## About this task:
Reproduce the following data exactly, minus any images.

════════════════════

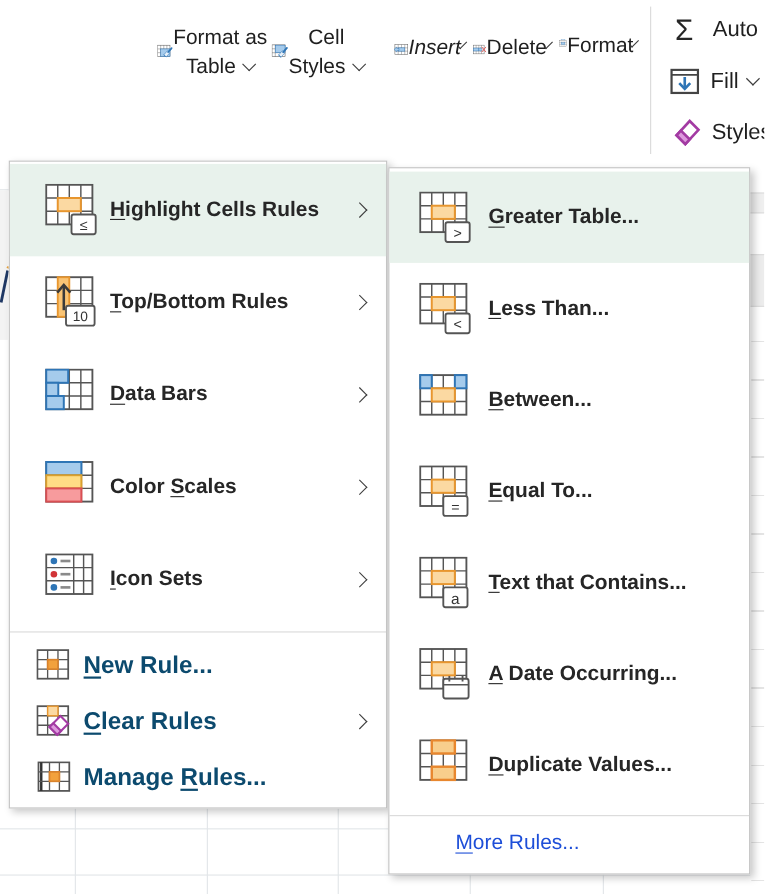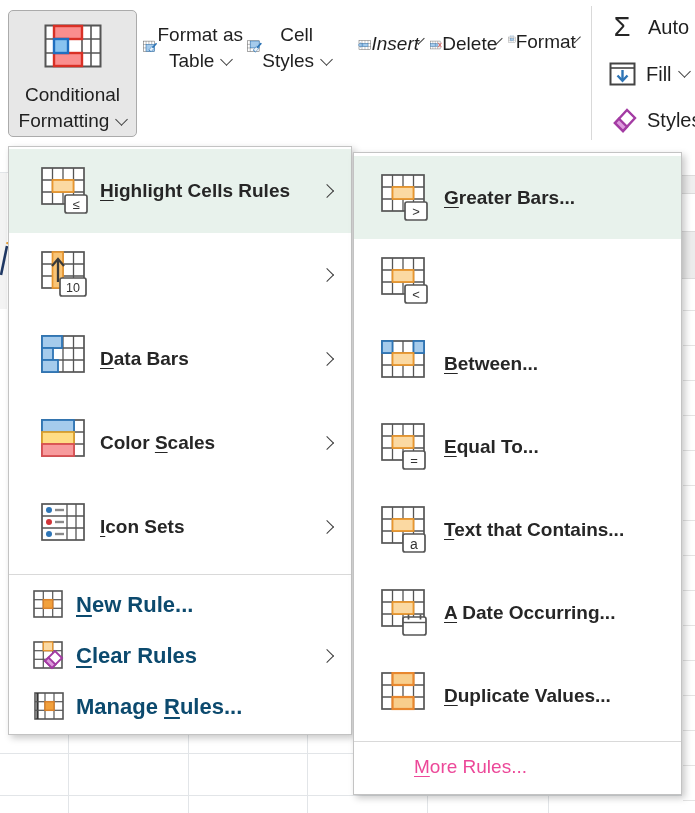"Conditional" div.cf-button { html: <div> <svg> <rect></rect> <line></line> <line></line> <line></line> <line></line> <line></line> <line></line> <rect></rect> <rect></rect> <rect></rect> </svg> <div> <span>Conditional</span><br> <span>Formatting</span><span></span> </div> </div> -> none }
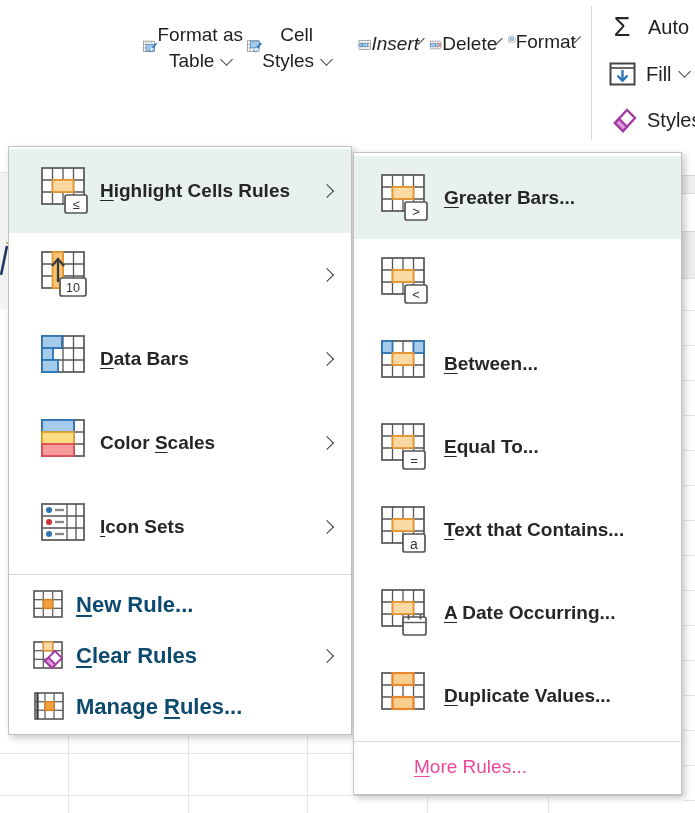"reater Bars..." span { text: Bars -> Table }
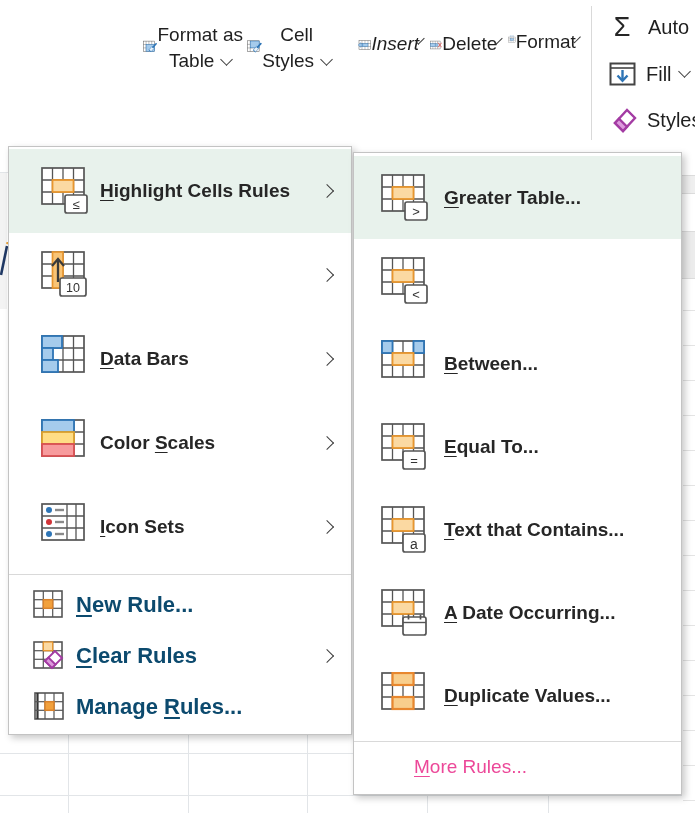"Top/Bottom Rules" span.lbl { html: none -> <span><span></span><span>T</span><span>op/Bottom Rules</span></span> }
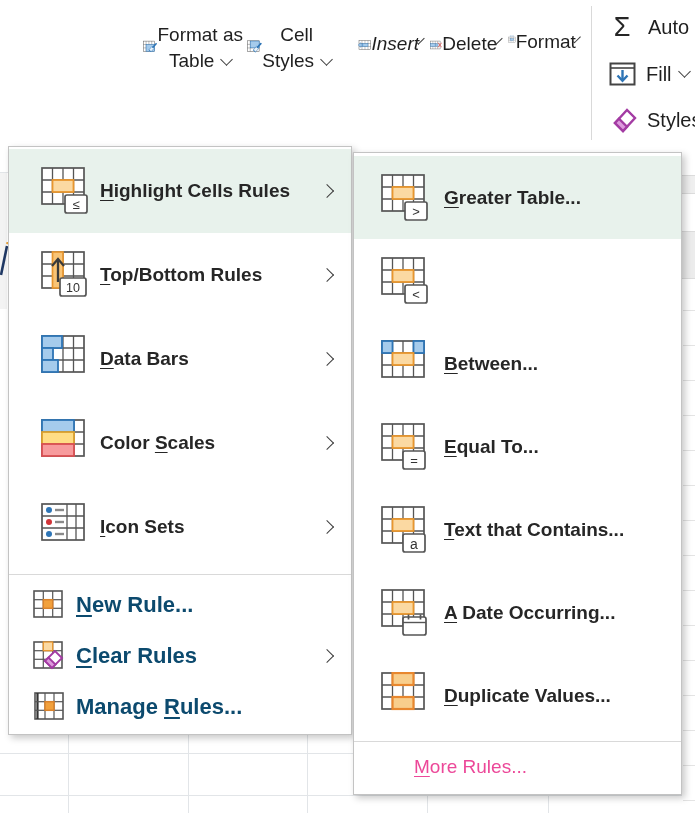"Less Than..." span.lbl { html: none -> <span><span></span><span>L</span><span>ess Than...</span></span> }
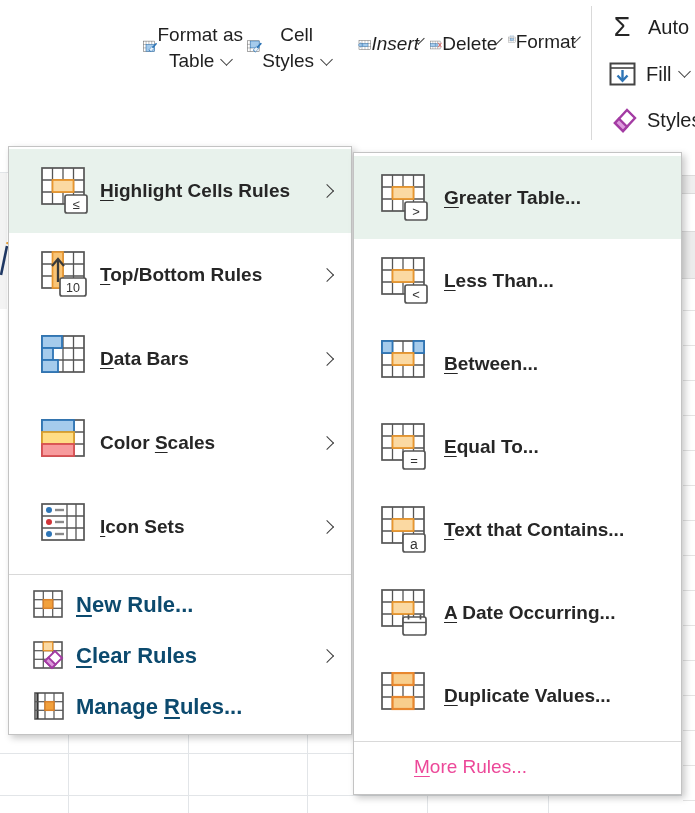"More Rules..." .more-rules .lbl { color: #ec4899 -> #1d4ed8 }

════════════════════

## Exercise solution:
"Conditional" div.cf-button { html: <div> <svg> <rect></rect> <line></line> <line></line> <line></line> <line></line> <line></line> <line></line> <rect></rect> <rect></rect> <rect></rect> </svg> <div> <span>Conditional</span><br> <span>Formatting</span><span></span> </div> </div> -> none }
"reater Bars..." span { text: Bars -> Table }
"Top/Bottom Rules" span.lbl { html: none -> <span><span></span><span>T</span><span>op/Bottom Rules</span></span> }
"Less Than..." span.lbl { html: none -> <span><span></span><span>L</span><span>ess Than...</span></span> }
"More Rules..." .more-rules .lbl { color: #ec4899 -> #1d4ed8 }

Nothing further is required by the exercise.